Xavier nodded, silent.

The man’s brows narrowed, then he continued. “Well, ah wondered if y’all had a breedin—ah, a woman slave I could trade fer him. The missus wants help in t’house, an’ I could use a little…too.” The glint in his beady eyes turned his grin into a leer.

Xavier closed his eyes and clenched his fists. “This territory may allow slavery, but nobody holds with it around here.”

The Southerner was silent for a moment, then answered with a voice dripping with sarcasm. “Now that’s mahty neighborly of ya. Are y’all some o’them ab’litionists we come West to git away from?”
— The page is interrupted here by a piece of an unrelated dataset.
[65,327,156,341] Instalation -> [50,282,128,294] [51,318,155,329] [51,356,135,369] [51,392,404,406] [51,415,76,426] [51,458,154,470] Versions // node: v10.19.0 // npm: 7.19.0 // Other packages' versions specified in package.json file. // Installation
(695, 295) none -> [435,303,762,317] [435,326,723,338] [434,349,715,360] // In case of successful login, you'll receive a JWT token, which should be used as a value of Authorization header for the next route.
“As you wish.” Xavier raised a brow at him, then shifted his gaze to the man on foot, staring at the dirt. “I apologize to you, sir, but you’ll have to go home with him again. May you find yourself a better life soon.”

The corners of the slave’s mouth lifted briefly. His eyes flickered up to Xavier’s, brightened, then dulled again as he dropped them to the ground.
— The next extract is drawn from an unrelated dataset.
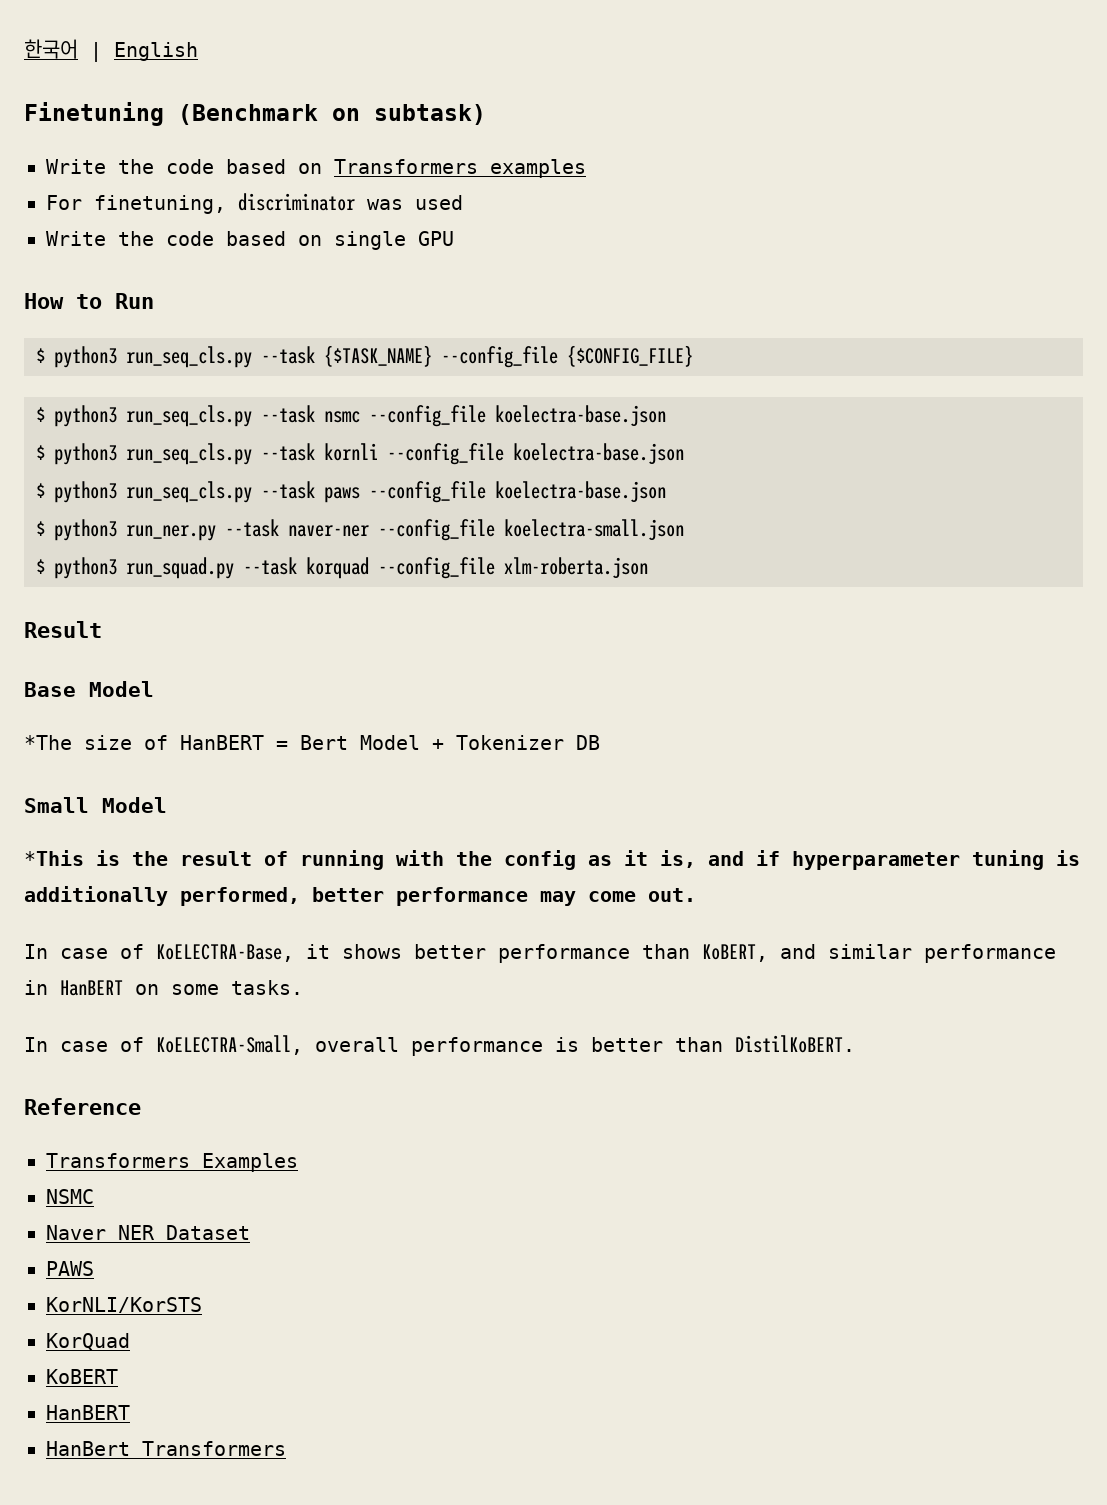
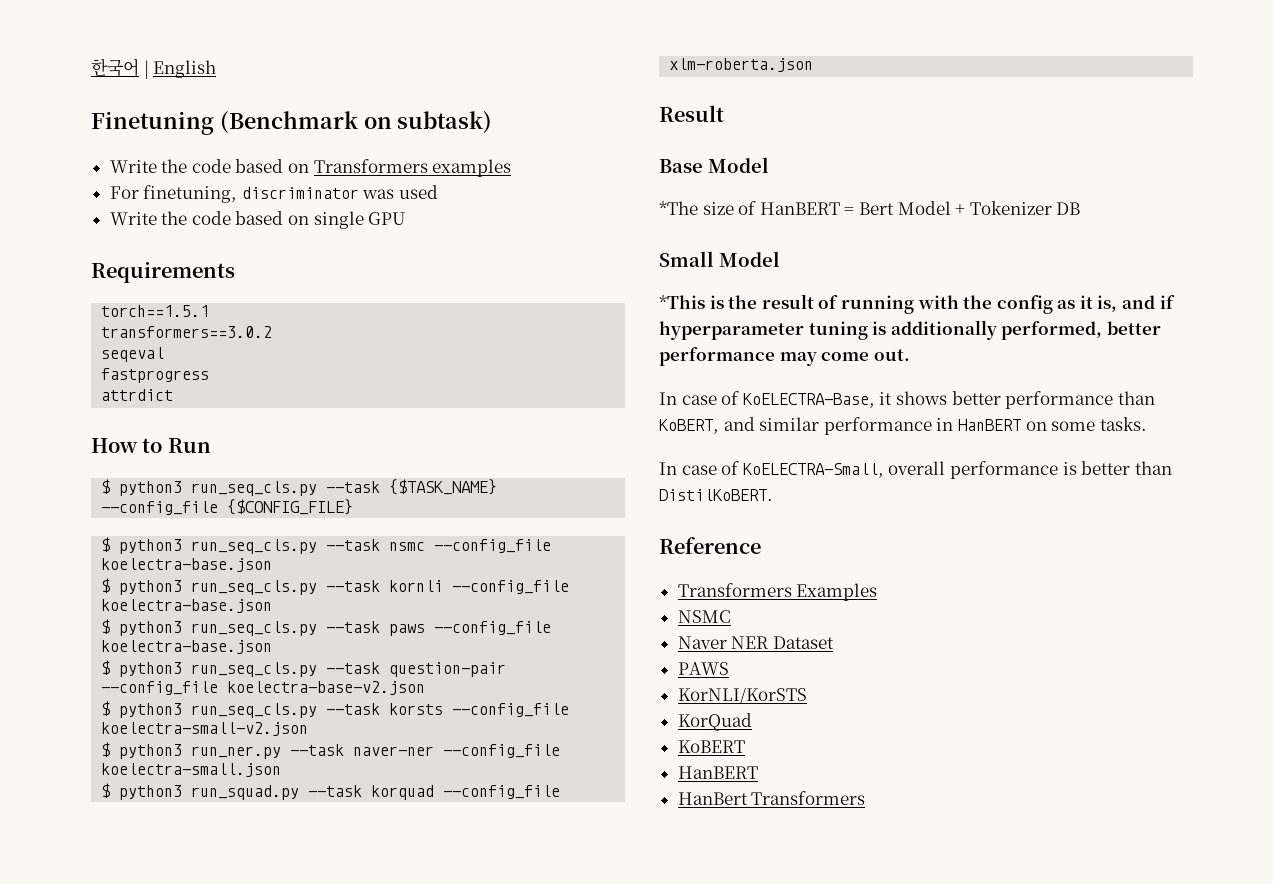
(454, 238) none -> [91,262,235,283] [101,305,210,317] [101,326,273,338] [101,347,165,362] [101,368,210,383] [101,389,174,401] // Requirements // torch==1.5.1 // transformers==3.0.2 // seqeval // fastprogress // attrdict
(666, 492) none -> [101,660,507,677] [101,681,426,695] [101,701,570,718] [101,722,309,736] // $ python3 run_seq_cls.py --task question-pair --config_file koelectra-base-v2.json // $ python3 run_seq_cls.py --task korsts --config_file koelectra-small-v2.json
“C’mon Jordan,” the rider growled, “we’re not welc’m here, by all accounts.” He jerked his horse around and they retreated the way they’d come.

Xavier stood silent, watching them go, then began to shake. He closed his eyes, willing himself to control the anger, and the deepening darkness. He inhaled sharply. When he opened his eyes, Aleksandra was staring at him.

“Are you all right?” she said, her brow furrowed.

“Yes.” Xavier nodded.

“More Southerners,” Aleksandra scowled as she wiped sweat from her brow with the back of her sleeve, “running from home before the government takes their slaves away?”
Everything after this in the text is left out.